No café da manhã, minha mãe me olhou diferente. — Você vai ficar quanto tempo?
— Não sei — respondi sincero. — O tempo que vocês deixarem.
Clara bufou e saiu batendo a porta.
Passei os dias tentando ajudar em casa: consertei a torneira da pia, pintei uma parede do quarto da mãe. Mas cada gesto parecia pequeno diante do buraco que deixei.
Numa tarde chuvosa, fui ao bar do Zé do Mercado. Lá encontrei Rafael, meu amigo de infância. Ele me olhou surpreso:
— Alexandre? Rapaz, pensei que você tinha morrido!
Sorrimos sem graça. Pedimos cerveja e ficamos lembrando dos tempos em que escondíamos cigarro atrás do muro da escola.
— Por que você sumiu daquele jeito? — ele perguntou de repente.
Fiquei em silêncio um tempo antes de responder:
— Medo. Medo de virar igual ao meu pai: preso aqui, infeliz, descontando tudo na gente.
Rafael assentiu devagar. — Mas fugir não resolve nada, né?
Balancei a cabeça. — Descobri isso tarde demais.

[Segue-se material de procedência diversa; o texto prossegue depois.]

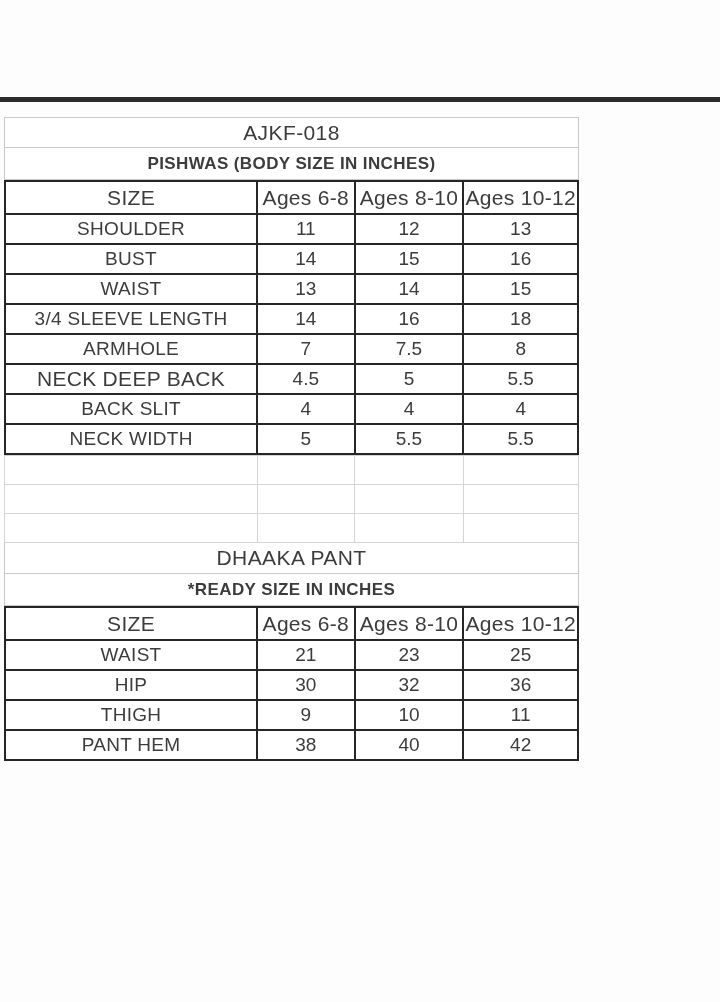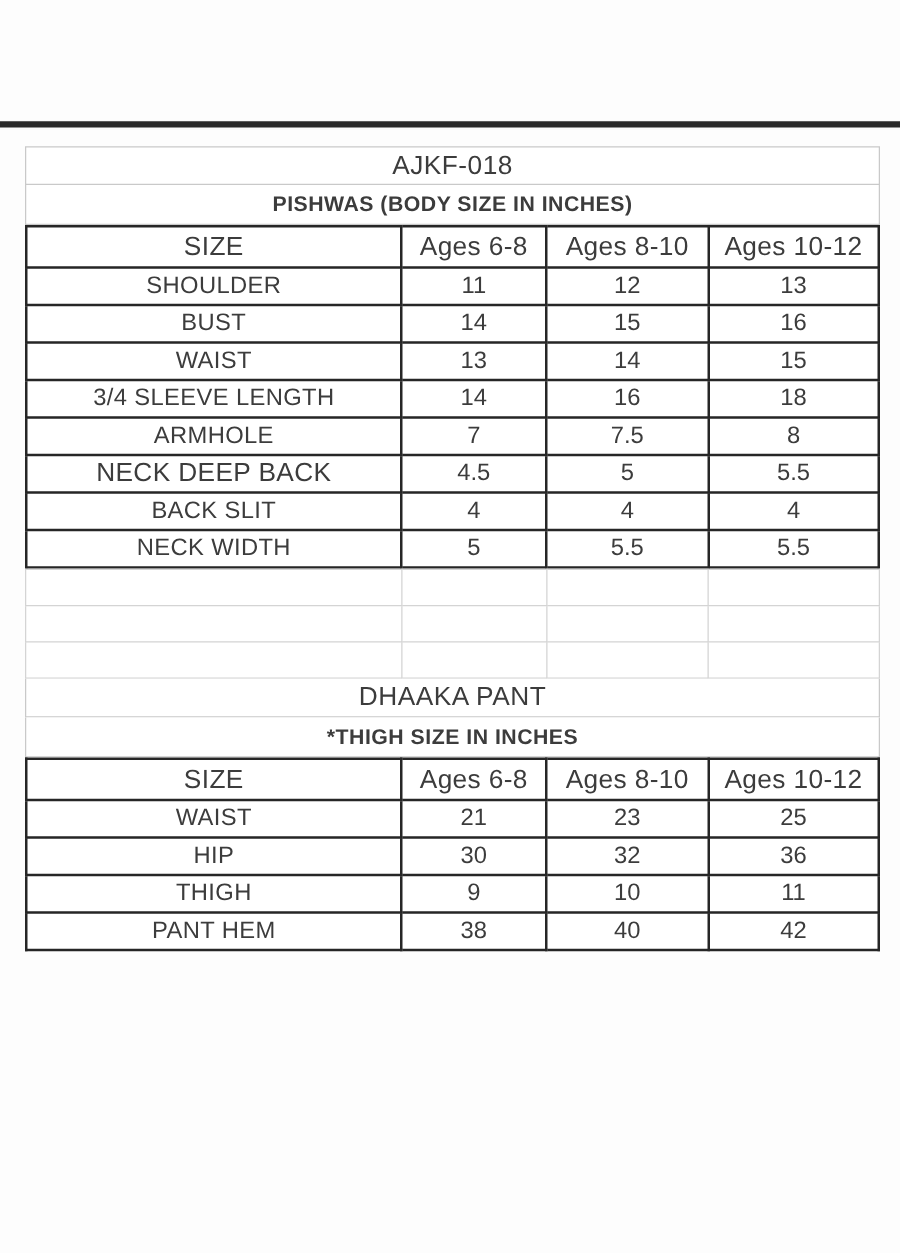--- a/index.html
+++ b/index.html
@@ -19,22 +19,22 @@
     color:var(--text);
     position:relative;
     overflow:hidden;
   }
   .top-bar{
     position:absolute;top:97px;left:0;
     width:720px;height:5px;
     background:var(--top-bar);
   }
   .sheet{
-    position:absolute;top:117px;left:20px;
-    width:684px;
+    position:absolute;top:117px;left:4px;
+    width:575px;
   }
   .title-row{
     border:1px solid var(--light-border);
     border-top:none;
     height:31px;
     display:flex;align-items:center;justify-content:center;
     letter-spacing:0.4px;
     background:#fff;
   }
   .title-row.first{border-top:1px solid var(--light-border);}
@@ -183,21 +183,21 @@
           <td></td>
           <td></td>
           <td></td>
           <td></td>
         </tr>
       </tbody>
   </table>
 
   <div class="title-row big">DHAAKA PANT</div>
 
-  <div class="title-row small">*THIGH SIZE IN INCHES</div>
+  <div class="title-row small">*READY SIZE IN INCHES</div>
 
   <table class="data-table">
     <colgroup>
         <col class="c0">
         <col class="c1">
         <col class="c2">
         <col class="c3">
       </colgroup>
     <thead>
       <tr>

Voltei pra casa já escurecendo. Clara estava na varanda chorando baixinho. Sentei ao lado dela sem dizer nada.
— Você não faz ideia do quanto eu te odiei — ela disse entre soluços. — Mas também não faz ideia do quanto eu rezei pra você voltar.

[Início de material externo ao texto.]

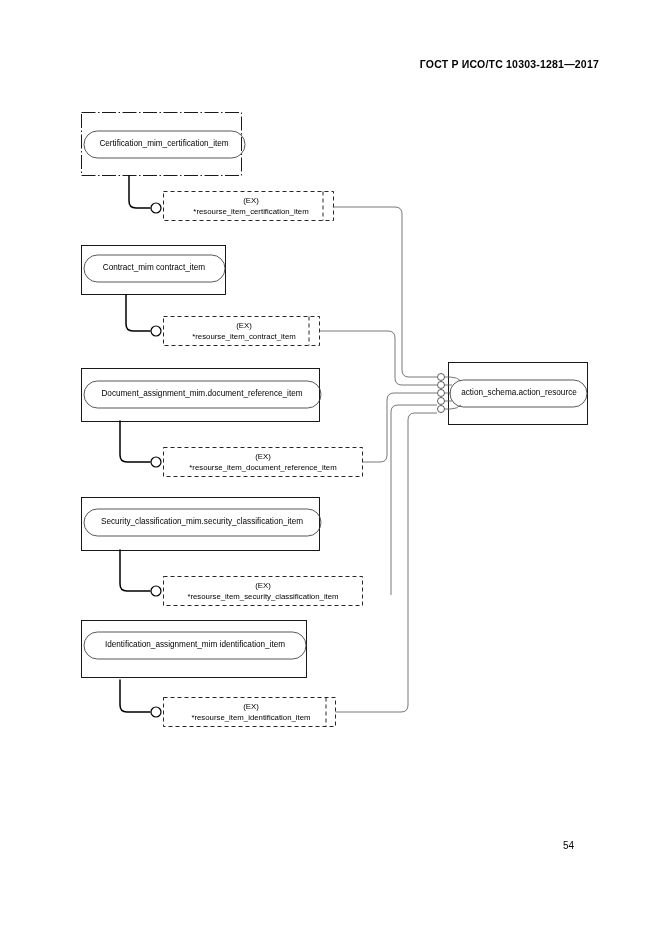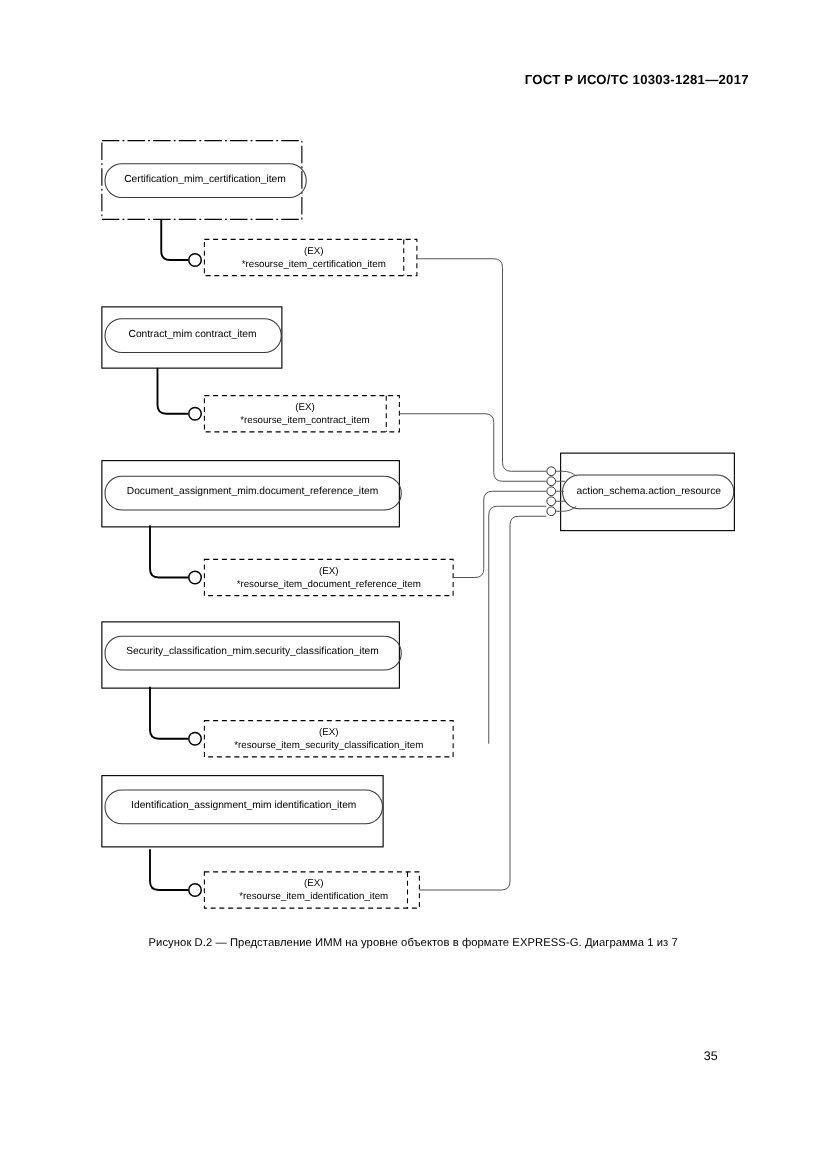--- a/index.html
+++ b/index.html
@@ -218,17 +218,16 @@
         <path class="link-thin" d="M 424.5 377 L 430 377 Q 437 377 441 381"></path>
         <path class="link-thin" d="M 424.5 385 L 432 385"></path>
         <path class="link-thin" d="M 424.5 393 L 431 393"></path>
         <path class="link-thin" d="M 424.5 401 L 432 401"></path>
         <path class="link-thin" d="M 424.5 409 L 430 409 Q 437 409 441 405"></path>
       </g>
 
     </svg>
   </div>
 
-  <div class="figure-caption">Рисунок D.2 — Представление ИММ на уровне объектов в формате EXPRESS-G. Диаграмма 1 из 7</div>
-
-  <div class="page-number">35</div>
+
+  <div class="page-number">54</div>
 
 </div>
 
 </body></html>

Segurei a mão dela com força. — Me perdoa?
Ela não respondeu na hora. Ficamos ali em silêncio, ouvindo os grilos e o barulho distante da chuva batendo no telhado.
Os dias foram passando e as feridas começaram a cicatrizar devagarzinho. Minha mãe voltou a sorrir tímido quando me via ajudando no quintal. Clara me contou dos sonhos interrompidos pela responsabilidade precoce.

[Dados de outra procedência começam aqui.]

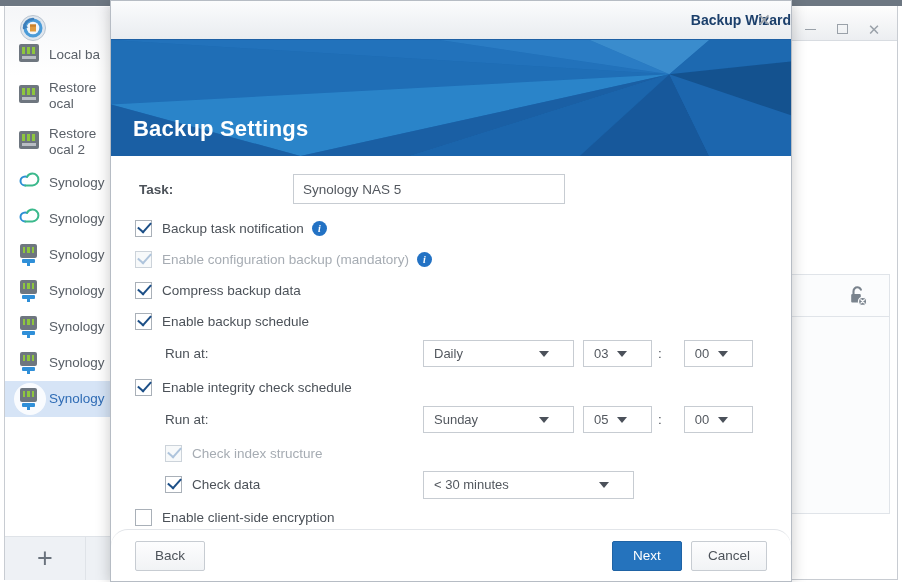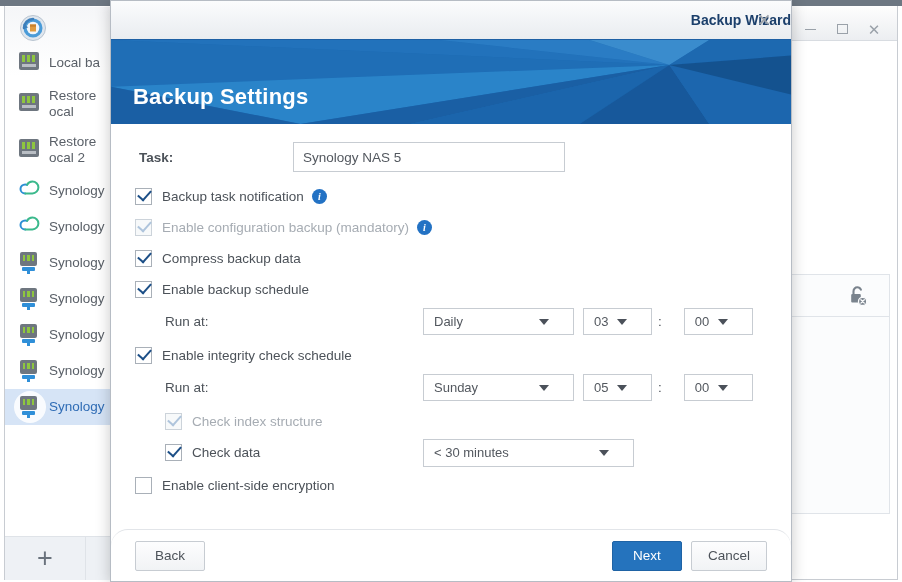--- a/index.html
+++ b/index.html
@@ -37,21 +37,21 @@
 
   
   .sidebar {
     position: absolute; left: 5px; top: 7px; width: 109px; height: 573px;
     background: linear-gradient(#f5f6f8, #ffffff 12%);
     border-right: 1px solid #dfe3e8; overflow: hidden;
   }
   .app-logo {
     position: absolute; left: 14px; top: 7px; width: 28px; height: 28px;
   }
-  .sb-list { position: absolute; left: 0; top: 38px; width: 109px; }
+  .sb-list { position: absolute; left: 0; top: 30px; width: 109px; }
   .sb-item {
     position: relative; display: flex; align-items: center; gap: 8px;
     padding: 7px 6px 7px 14px; min-height: 36px;
   }
   .sb-item.selected { background: #d6e4f6; }
   .sb-item .sb-ico { flex: 0 0 22px; width: 22px; height: 22px; position: relative; }
   .sb-item.selected .sb-ico::after {
     content: ""; position: absolute; left: -5px; top: -5px;
     width: 32px; height: 32px; border-radius: 50%;
     background: rgba(255,255,255,.85); z-index: 0;
@@ -140,21 +140,21 @@
   .modal-title-text {
     font-size: 14px; font-weight: bold; color: #1b3f6b;
   }
   .modal-close {
     position: absolute; right: 14px; top: 50%; transform: translateY(-50%);
     width: 26px; height: 26px; display: flex; align-items: center;
     justify-content: center; color: #9aa1a9; font-size: 17px; line-height: 1;
   }
 
   .banner {
-    position: relative; height: 84px; overflow: hidden; background: #3b82f6;
+    position: relative; height: 116px; overflow: hidden; background: #3b82f6;
   }
   .banner svg { position: absolute; inset: 0; width: 100%; height: 100%; display: block; }
   .banner-heading {
     position: absolute; left: 22px; bottom: 14px; z-index: 2;
     color: #ffffff; font-size: 22px; font-weight: bold; letter-spacing: .2px;
   }
 
   .modal-body { position: relative; padding: 18px 24px 0 24px; height: 421px; }
 
   .form-row {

Uma noite sentei com minha mãe na cozinha enquanto ela fazia pão de queijo.
— Por que você nunca ligou? — ela perguntou baixinho.
Olhei nos olhos dela e senti tudo voltar: o medo, a vergonha, a saudade.
— Porque eu achava que vocês estavam melhor sem mim… Que eu só trazia problema.
Ela enxugou as mãos no avental e me abraçou forte.
— Filho… família é pra dividir peso ruim também.
Chorei como criança no colo dela.
No domingo seguinte fomos juntos à missa pela primeira vez em anos. Vi vizinhos cochichando, mas não me importei. Senti uma paz estranha dentro do peito.
No fim da missa, Clara me abraçou apertado e sussurrou:
— Não some mais não, tá?
Hoje escrevo essas palavras sentado na varanda onde meu pai gostava de tomar café olhando o horizonte das montanhas mineiras. Sei que nunca vou apagar o passado, mas talvez eu possa construir um futuro diferente aqui mesmo onde tudo começou.
Será que todo mundo merece uma segunda chance? Ou tem erros que nem o tempo consegue perdoar?